BAIRRO OLHOS D'ÁGUA É O POINT DOS CERVEJEIROS DE BELO HORIZONTE

Ronaldo Dolabella e Pedro Nicoli/Encontro
As fachadas do recém-inaugurado do Ateliê Wäls e do Templo Cervejeiro Backer: dois estabelecimentos colocam a região definitivamente na mira de belo-horizontinos e turistas (foto: Ronaldo Dolabella e Pedro Nicoli/Encontro)

Bairro Olhos D'Água é o point dos cervejeiros em Belo Horizonte

                27/07/2017 15:05

Com inauguração do Ateliê Wäls, a região, que já tem o Templo Backer, transformou-se em ponto de encontro dos fãs da bebida feita de água, lúpulo, malte e levedura

Um ajuntamento de ruas ermas cercadas por galpões ocupados por grandes empresas, escassez de passantes nas ruas e precariedades mil. Assim era o bairro Olhos D’Água 15 anos atrás, quando a empresária Paula Lebbos visitou a então inóspita região para ver se era viável a instalação de sua cervejaria naquele local. O cenário não era dos mais positivos - a internet era discada, o sistema de esgoto era ineficaz e o fornecimento de energia elétrica não atendia necessidades industriais -, mesmo assim Paula seguiu sua intuição. "Visitei inúmeros outros lugares, mas meu coração não se enchia de energia. Acredito nisso." Como a embrionária cervejaria tinha em seu farol o melhor escoamento de sua produção, a empresária esqueceu as dificuldades e preferiu acreditar que ficar próximo do entroncamento de importantes corredores viários seria um facilitador. Ela nunca imaginou, porém, que seu tino empresarial tivesse também um quê de visionário. Passada uma década e meia, a Backer não somente se consolidou no mercado atual como uma cervejaria artesanal de referência, como também deu início ao polo cervejeiro em que se transformou o bairro Olhos D’Água. Somente na Backer são fabricados cerca de 200 mil litros mensais de cerveja, que preenchem os 40 tanques situados no espaço batizado de Pátio Cervejeiro. Além da fábrica, restaurante, loja e área externa com playground atraem cerca de 5 mil pessoas todos os meses. "Não tínhamos expectativa de chegar aonde chegamos. Queríamos ser um bar, mas não imaginávamos virar essa referência", revela a empresária.
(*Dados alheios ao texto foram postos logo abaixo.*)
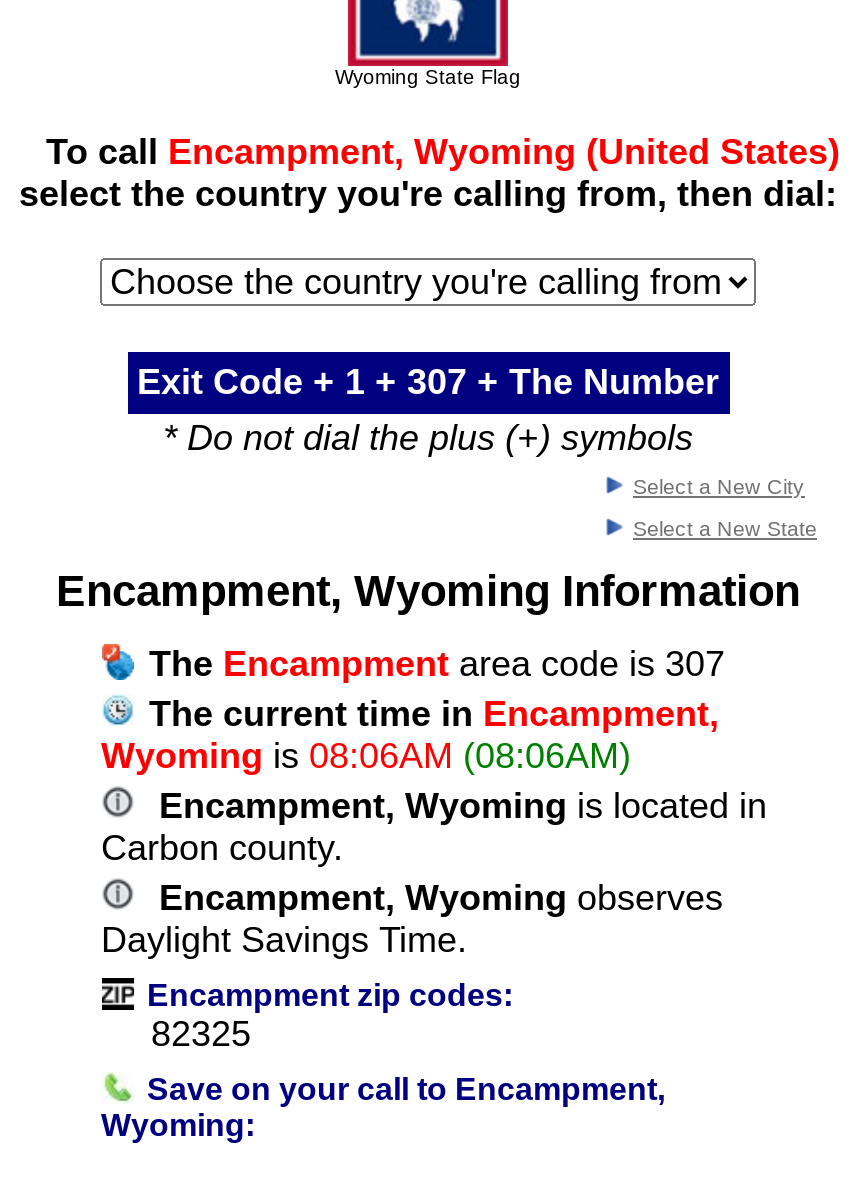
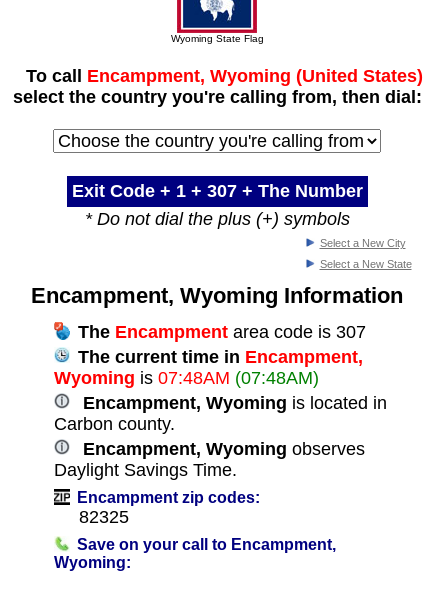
- Wyoming is 08:06AM (08:06AM)
+ Wyoming is 07:48AM (07:48AM)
O caminho trilhado pela Backer serviu de alicerce para que não somente a qualidade da infraestrutura melhorasse no bairro, como também incentivou que outras iniciativas se firmassem por ali. Um heliporto serve de ponto estratégico para o turismo. Um badalado espaço de festas atrai jovens baladeiros nas noites de sexta e sábado. A pasmaceira nas ruas foi para o espaço. E a sina cervejeira foi encorpada com a chegada do mais novo vizinho. No amplo imóvel onde funcionou durante anos a antiga fábrica da marca de roupas Vide Bula, nasceu o monumental complexo cervejeiro batizado de Ateliê Wäls. Juntas, as fábricas da Wäls e Backer concentram boa parte das atenções do fã da bebida feita a partir da mistura de água, lúpulo, malte e levedura.
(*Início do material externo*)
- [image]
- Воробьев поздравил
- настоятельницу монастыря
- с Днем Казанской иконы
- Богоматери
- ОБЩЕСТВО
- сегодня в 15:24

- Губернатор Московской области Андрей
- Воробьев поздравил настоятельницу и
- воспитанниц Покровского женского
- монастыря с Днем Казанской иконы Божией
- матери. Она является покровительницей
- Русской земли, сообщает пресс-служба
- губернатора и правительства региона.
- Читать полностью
Ronaldo Dolabella/Encontro
Alguns dos tonéis e barris que armazenam a bebida: espaço de 1.900 m2 foi projetado pelo renomado arquiteto Gustavo Penna (foto: Ronaldo Dolabella/Encontro)
Enquanto o cliente curioso pensa na possível rixa entre as concorrentes, o discurso oficial vai por outros caminhos. "Belo Horizonte só tem a ganhar com essas duas fábricas de cerveja no bairro", avalia a gerente de marketing da Backer, Tatiana Paro. Ainda mais empolgados encontram-se os irmãos José Felipe e Tiago Carneiro, nomes à frente da Wäls. "Queremos colocar o Ateliê Wäls no mapa turístico de Minas Gerais e do Brasil", vislumbra José Felipe. "O visitante que for a Inhotim precisa descer de helicóptero aqui do lado e vir tomar a nossa cerveja", completa. Melhor não duvidar de suas previsões. Quando começaram a circular boatos de que a Wäls, uma microcervejaria mineira, seria comprada pela poderosa Ambev, pouca gente acreditou. Em 2015 a negociação foi feita em valores não revelados e a Wäls tornou-se a menina dos olhos da empresa que integra o maior grupo de bebidas do planeta. "Foi por meio da Ambev que tivemos acesso a tecnologia e profissionais de ponta do mercado cervejeiro, além de ingredientes exclusivos, conhecimento técnico para novos produtos e capacidade de investimento", diz Tiago Carneiro.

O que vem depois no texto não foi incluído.